[What this task involves]
Look below and pull out each line with the word "none".

*** Task input ***

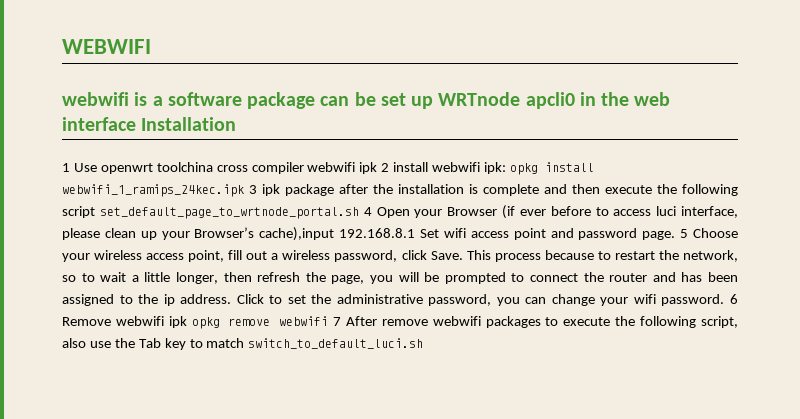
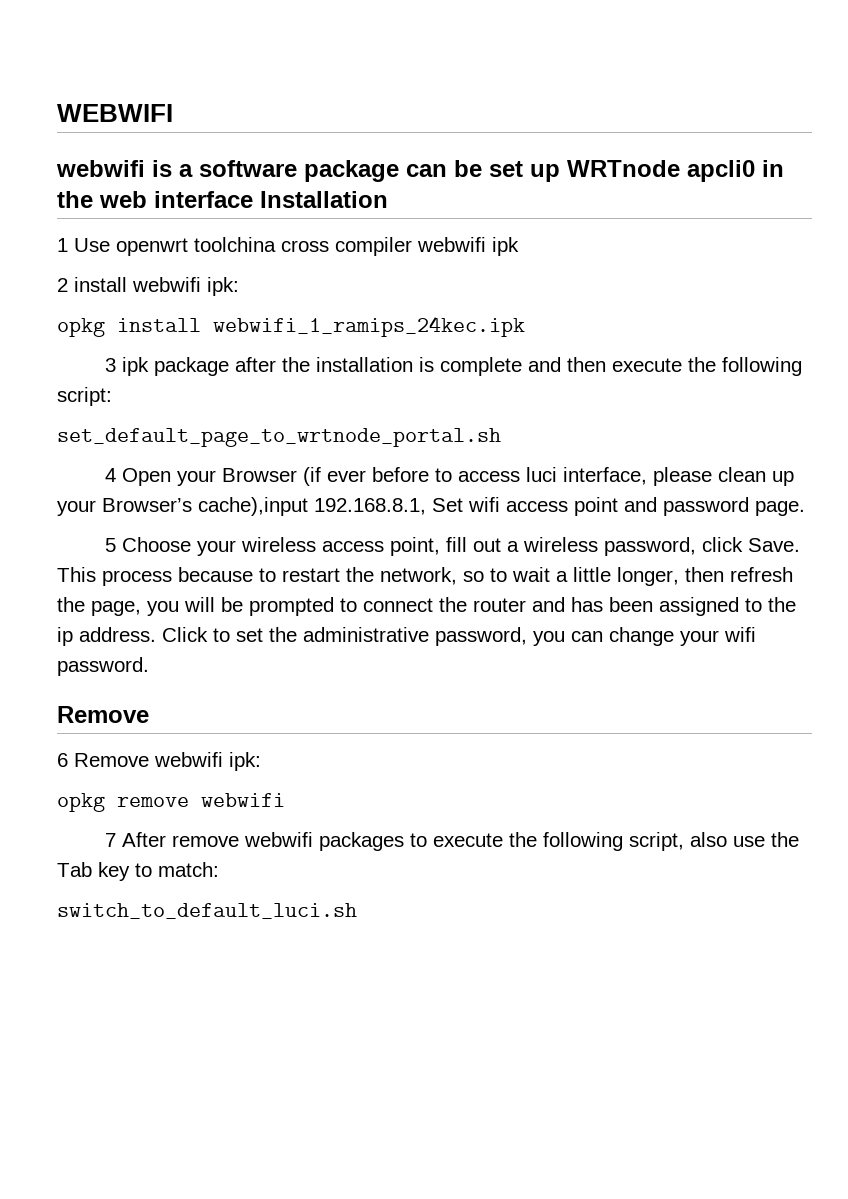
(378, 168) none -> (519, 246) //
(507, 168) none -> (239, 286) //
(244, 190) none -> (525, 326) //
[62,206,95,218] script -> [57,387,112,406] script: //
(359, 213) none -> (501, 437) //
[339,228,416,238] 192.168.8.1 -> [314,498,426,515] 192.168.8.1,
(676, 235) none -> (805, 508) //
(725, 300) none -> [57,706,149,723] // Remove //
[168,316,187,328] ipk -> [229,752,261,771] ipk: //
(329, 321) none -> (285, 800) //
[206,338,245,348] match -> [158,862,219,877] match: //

*** End of Task input ***
*** Task input ***

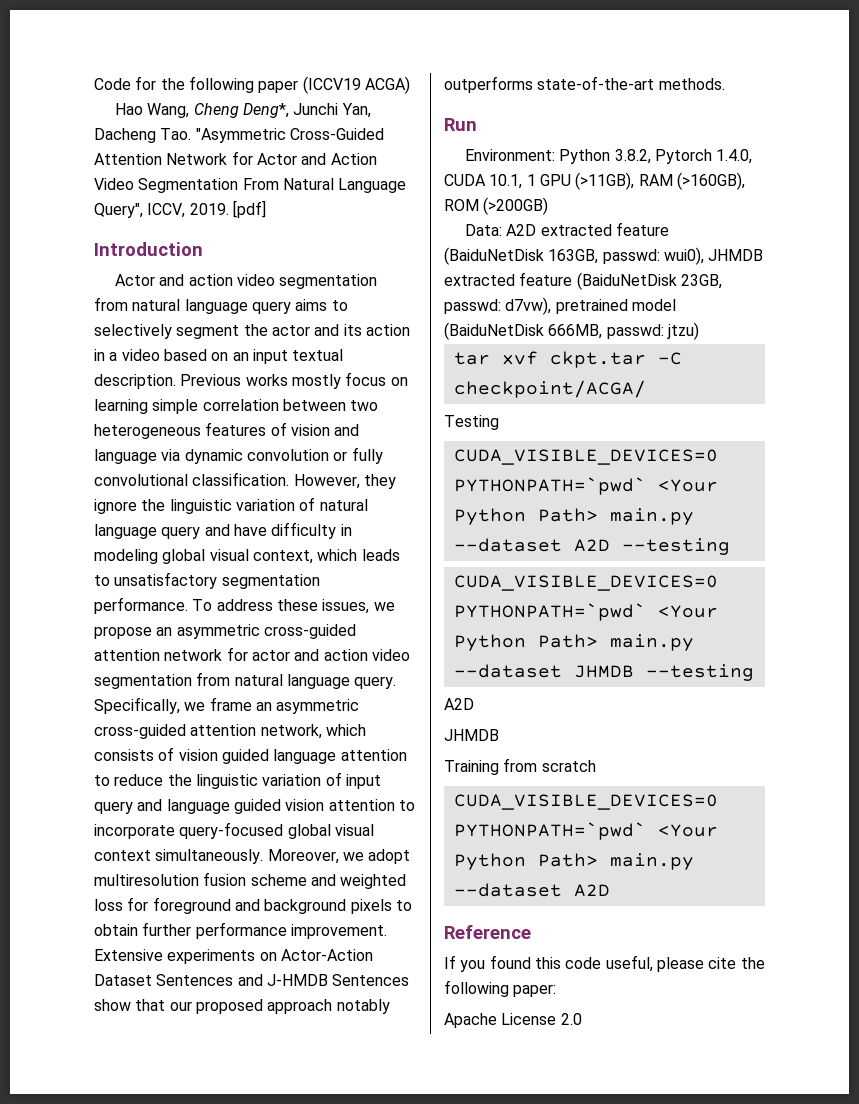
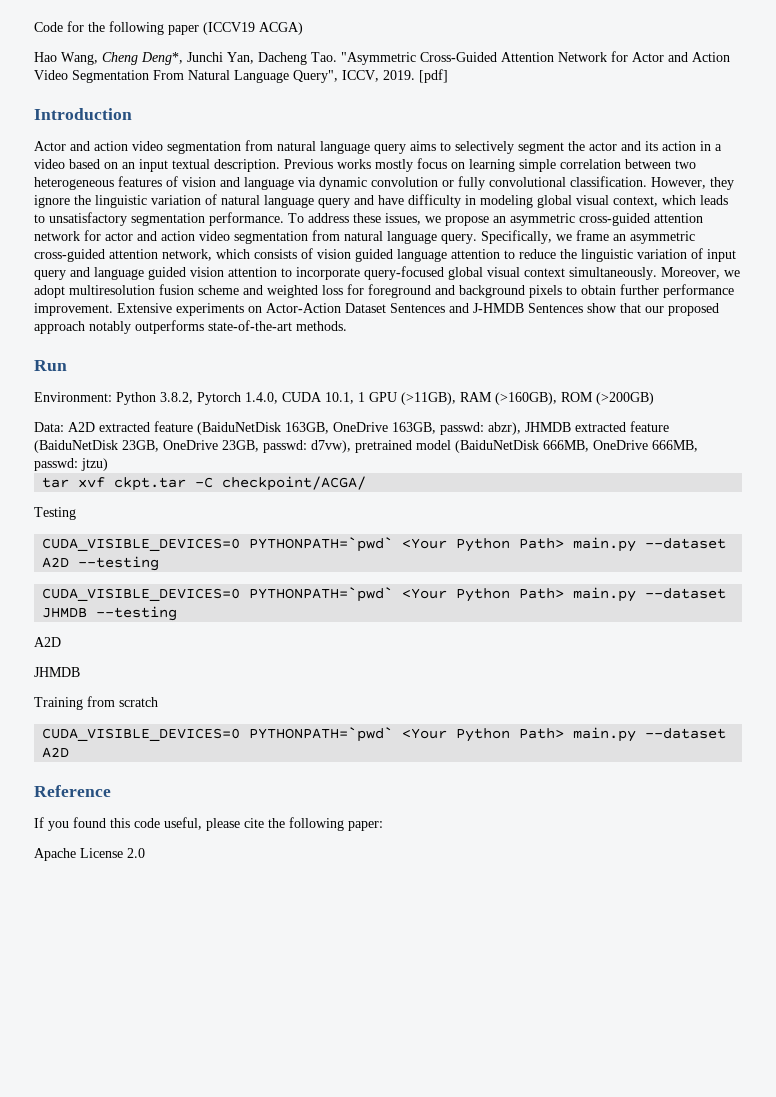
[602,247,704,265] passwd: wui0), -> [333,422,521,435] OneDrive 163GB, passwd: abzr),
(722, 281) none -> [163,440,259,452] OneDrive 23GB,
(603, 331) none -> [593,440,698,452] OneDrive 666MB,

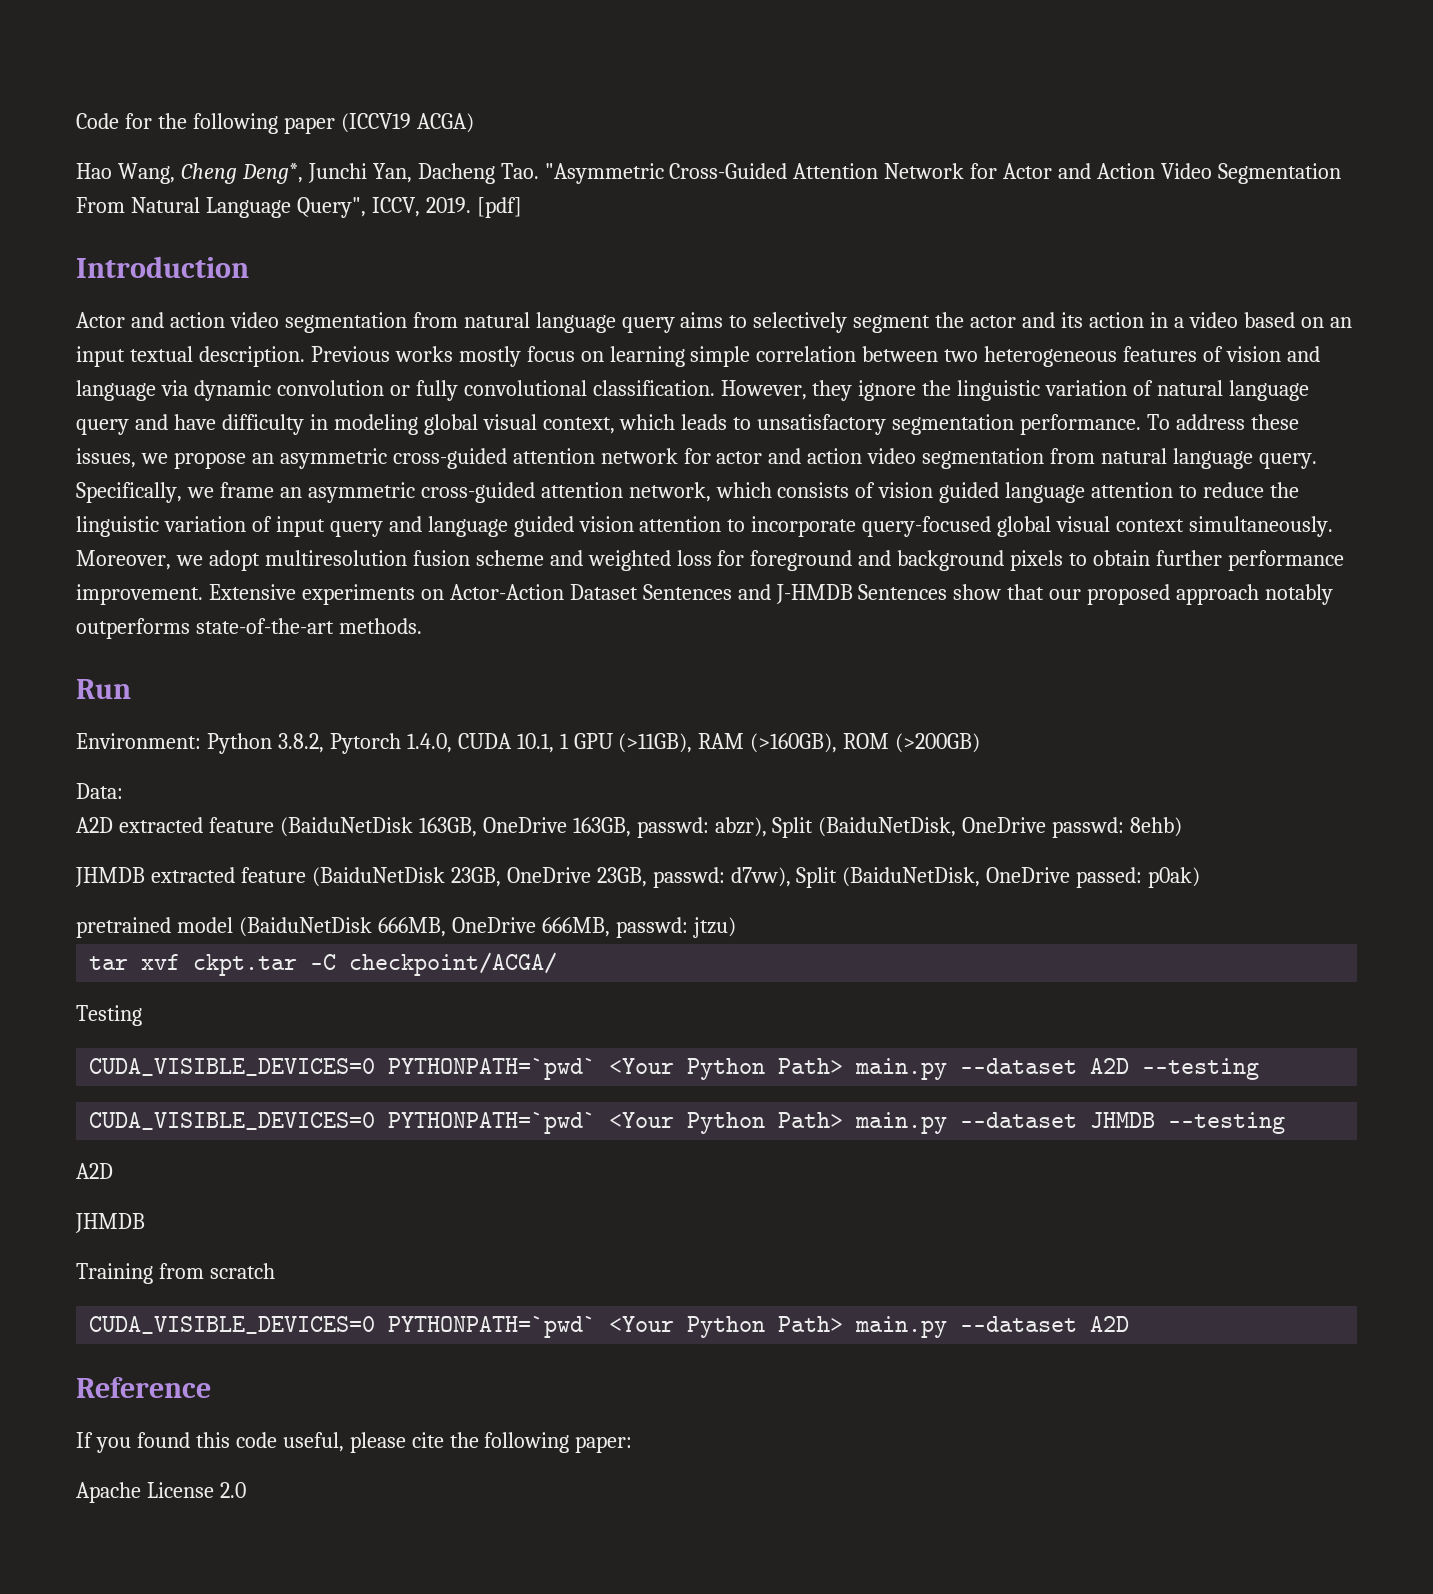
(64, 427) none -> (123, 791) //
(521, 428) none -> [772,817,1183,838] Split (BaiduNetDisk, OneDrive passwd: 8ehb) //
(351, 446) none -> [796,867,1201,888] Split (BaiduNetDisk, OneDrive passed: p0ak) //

*** End of Task input ***

[Solved problem]
(378, 168) none -> (519, 246) //
(507, 168) none -> (239, 286) //
(244, 190) none -> (525, 326) //
(359, 213) none -> (501, 437) //
(676, 235) none -> (805, 508) //
(725, 300) none -> [57,706,149,723] // Remove //
(329, 321) none -> (285, 800) //
(722, 281) none -> [163,440,259,452] OneDrive 23GB,
(603, 331) none -> [593,440,698,452] OneDrive 666MB,
(64, 427) none -> (123, 791) //
(521, 428) none -> [772,817,1183,838] Split (BaiduNetDisk, OneDrive passwd: 8ehb) //
(351, 446) none -> [796,867,1201,888] Split (BaiduNetDisk, OneDrive passed: p0ak) //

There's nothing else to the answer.